Print out the data precisely as it appears here, with no pictures.

[[ RECORDS FOR THIS EXERCISE open ]]

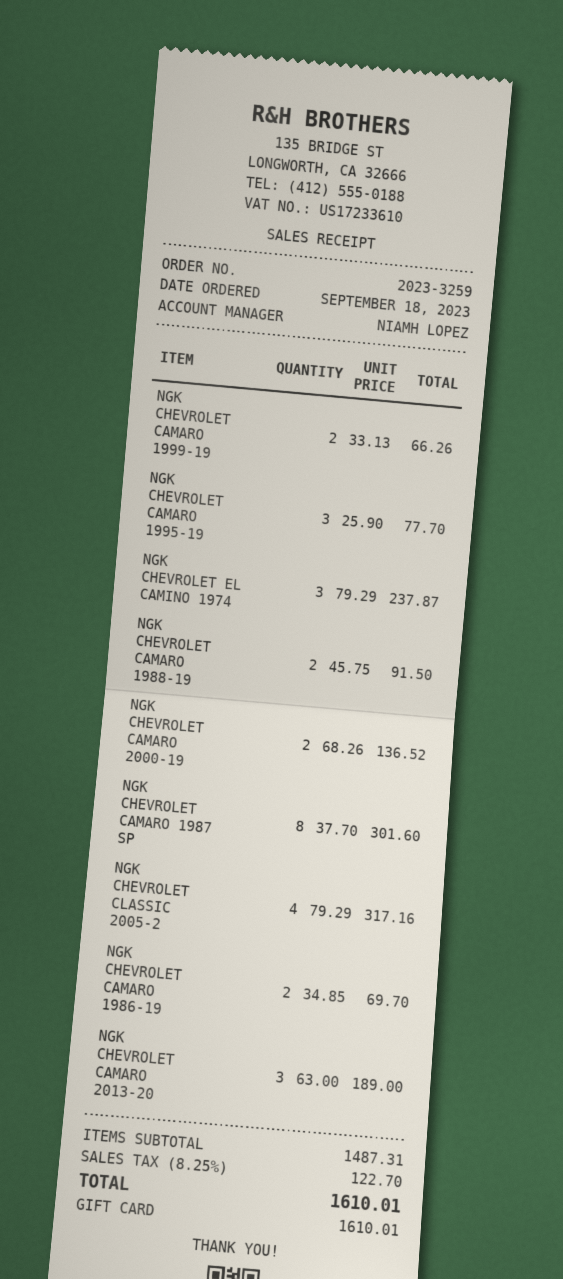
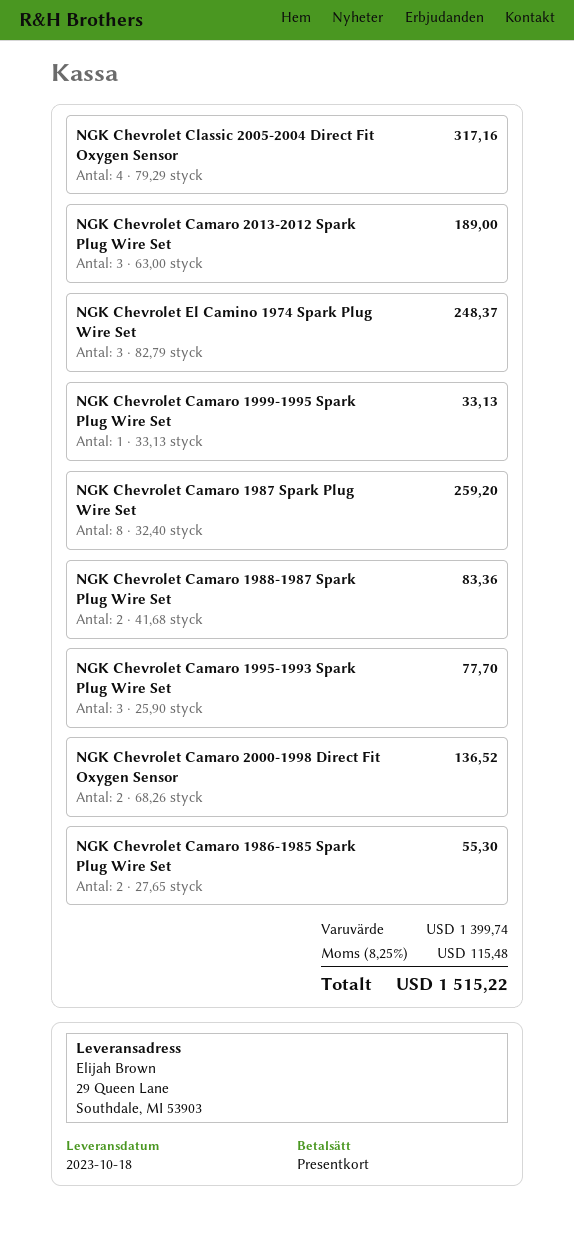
NGK CHEVROLET CAMARO 1999-19: 2 x 33.13 = 66.26 -> 1 x 33.13 = 33.13
NGK CHEVROLET EL CAMINO 1974: 3 x 79.29 = 237.87 -> 3 x 82.79 = 248.37
NGK CHEVROLET CAMARO 1988-19: 2 x 45.75 = 91.50 -> 2 x 41.68 = 83.36
NGK CHEVROLET CAMARO 1987 SP: 8 x 37.70 = 301.60 -> 8 x 32.40 = 259.20
NGK CHEVROLET CAMARO 1986-19: 2 x 34.85 = 69.70 -> 2 x 27.65 = 55.30
subtotal: 1487.31 -> 1399.74
tax: 8.25% = 122.70 -> 8.25% = 115.48
total: 1610.01 -> 1515.22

[[ RECORDS FOR THIS EXERCISE closed ]]

§ RESPONSE TO THE EXERCISE:
NGK CHEVROLET CAMARO 1999-19: 2 x 33.13 = 66.26 -> 1 x 33.13 = 33.13
NGK CHEVROLET EL CAMINO 1974: 3 x 79.29 = 237.87 -> 3 x 82.79 = 248.37
NGK CHEVROLET CAMARO 1988-19: 2 x 45.75 = 91.50 -> 2 x 41.68 = 83.36
NGK CHEVROLET CAMARO 1987 SP: 8 x 37.70 = 301.60 -> 8 x 32.40 = 259.20
NGK CHEVROLET CAMARO 1986-19: 2 x 34.85 = 69.70 -> 2 x 27.65 = 55.30
subtotal: 1487.31 -> 1399.74
tax: 8.25% = 122.70 -> 8.25% = 115.48
total: 1610.01 -> 1515.22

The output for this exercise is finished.